**INSTRUCTIONS TO FOLLOW**
Read the listing below and tally the lines that contain "Horror"; the reply is that tally only.
===== INPUT MATERIAL
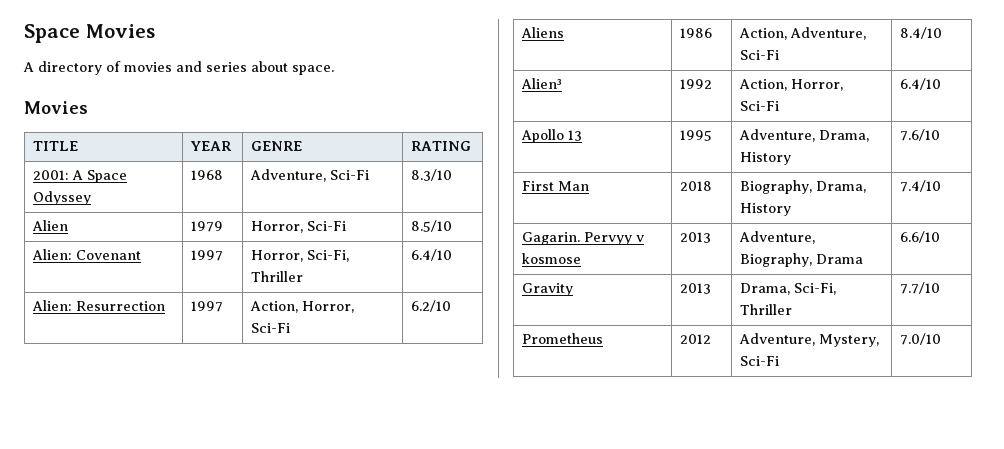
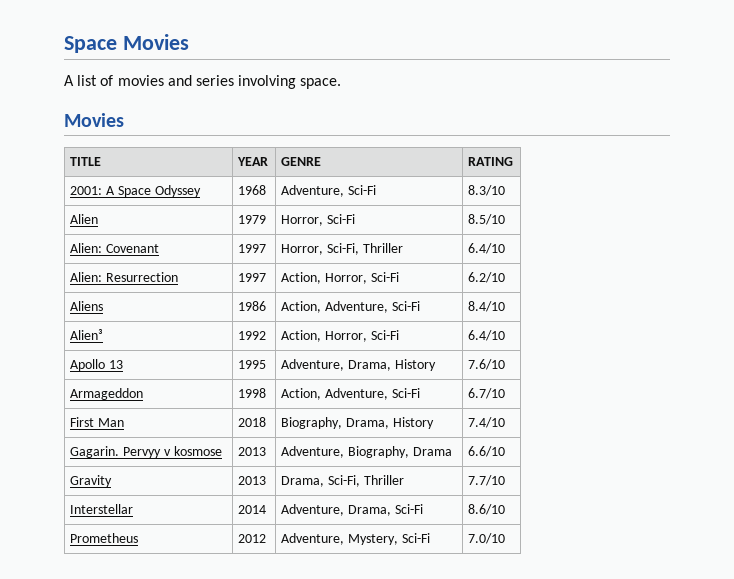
[38,61,102,75] directory -> [77,75,98,86] list
[251,61,288,72] about -> [238,75,297,89] involving
(941, 135) none -> [70,388,144,400] [238,388,267,398] [281,388,420,400] [468,388,506,399] // Armageddon | 1998 | Action, Adventure, Sci-Fi | 6.7/10
(941, 288) none -> [70,504,134,514] [238,505,267,514] [281,504,423,516] [468,504,506,515] // Interstellar | 2014 | Adventure, Drama, Sci-Fi | 8.6/10

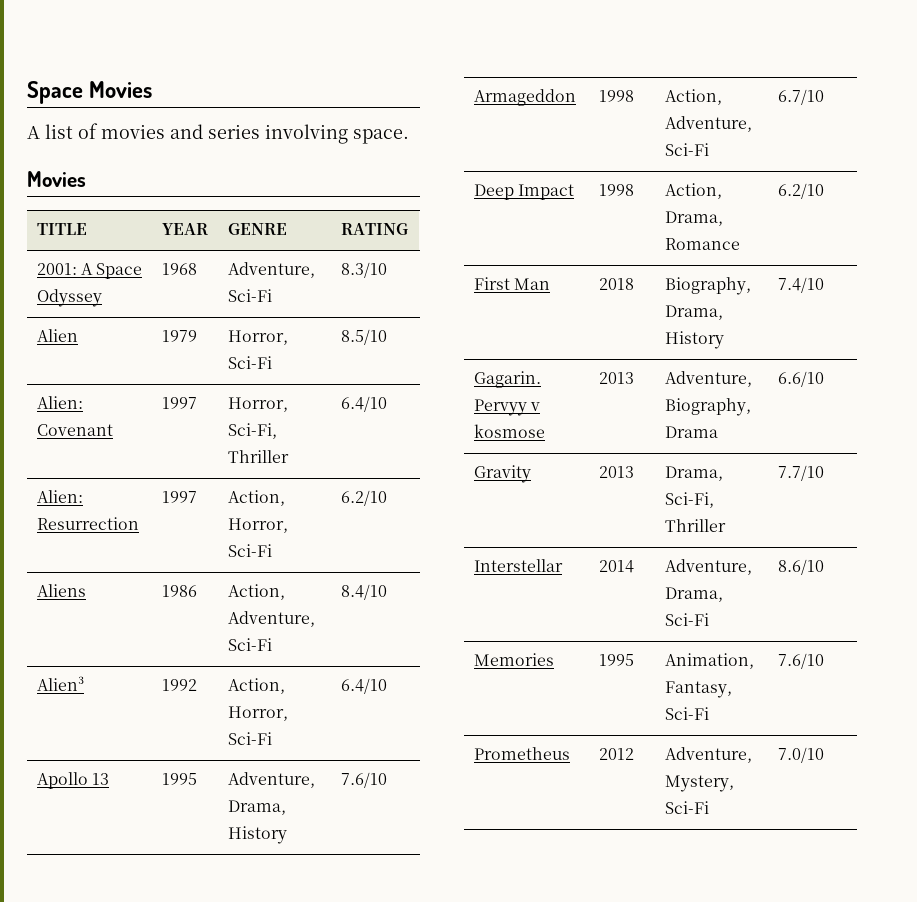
(506, 393) none -> [473,184,574,200] [598,184,634,196] [664,183,722,199] [664,211,723,226] [664,238,740,250] [777,183,824,199] // Deep Impact | 1998 | Action, Drama, Romance | 6.2/10
(506, 509) none -> [473,653,554,666] [598,654,634,666] [664,653,754,669] [664,681,732,698] [664,707,709,720] [777,653,824,669] // Memories | 1995 | Animation, Fantasy, Sci-Fi | 7.6/10

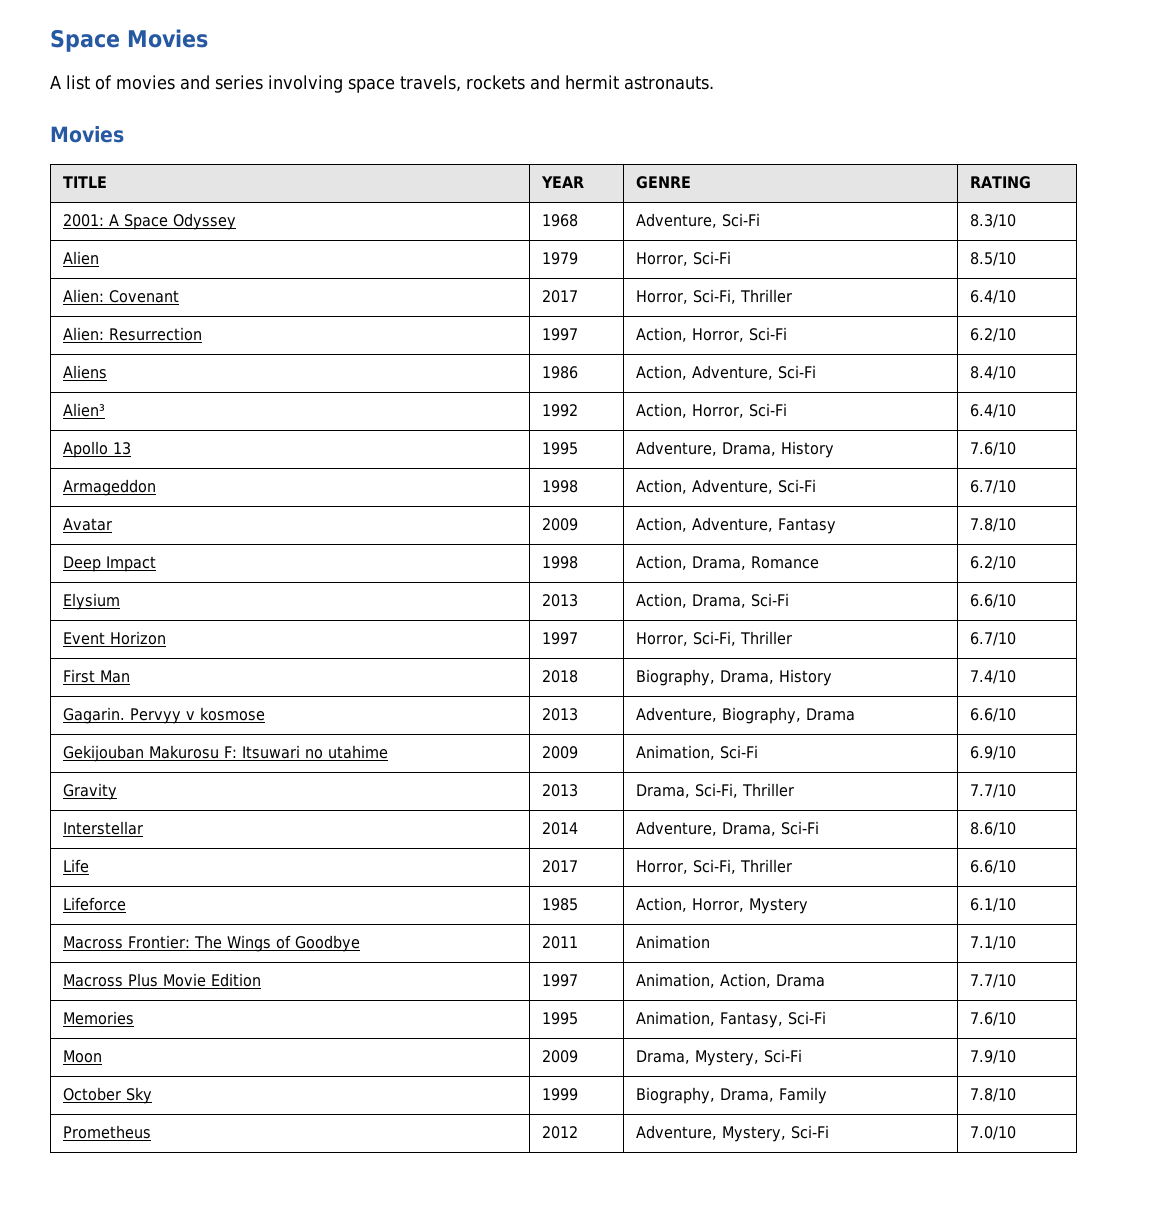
[353,129,409,144] space. -> [348,75,714,93] space travels, rockets and hermit astronauts.
[161,397,197,409] 1997 -> [541,290,578,303] 2017
(824, 97) none -> [62,518,112,531] [541,518,578,531] [635,517,836,534] [969,518,1016,532] // Avatar | 2009 | Action, Adventure, Fantasy | 7.8/10
(824, 191) none -> [62,593,120,610] [541,594,578,607] [635,593,789,608] [969,594,1016,608] [62,631,166,645] [541,632,578,645] [635,631,792,646] [969,632,1016,646] // Elysium | 2013 | Action, Drama, Sci-Fi | 6.6/10 // Event Horizon | 1997 | Horror, Sci-Fi, Thriller | 6.7/10
(824, 379) none -> [62,745,388,762] [541,746,578,759] [635,745,758,760] [969,746,1016,760] // Gekijouban Makurosu F: Itsuwari no utahime | 2009 | Animation, Sci-Fi | 6.9/10
(824, 567) none -> [62,859,89,873] [541,860,578,873] [635,859,792,874] [969,860,1016,874] [62,897,126,911] [541,898,578,911] [635,897,808,914] [969,898,1016,912] [62,935,360,952] [541,936,578,949] [635,935,710,949] [969,936,1016,950] [62,973,261,987] [541,974,578,987] [635,973,825,988] [969,974,1016,988] // Life | 2017 | Horror, Sci-Fi, Thriller | 6.6/10 // Lifeforce | 1985 | Action, Horror, Mystery | 6.1/10 // Macross Frontier: The Wings of Goodbye | 2011 | Animation | 7.1/10 // Macross Plus Movie Edition | 1997 | Animation, Action, Drama | 7.7/10
(824, 661) none -> [62,1050,102,1063] [541,1050,578,1063] [635,1049,802,1066] [969,1050,1016,1064] [62,1087,152,1104] [541,1088,578,1101] [635,1087,827,1104] [969,1088,1016,1102] // Moon | 2009 | Drama, Mystery, Sci-Fi | 7.9/10 // October Sky | 1999 | Biography, Drama, Family | 7.8/10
==========
**RESPONSE**
2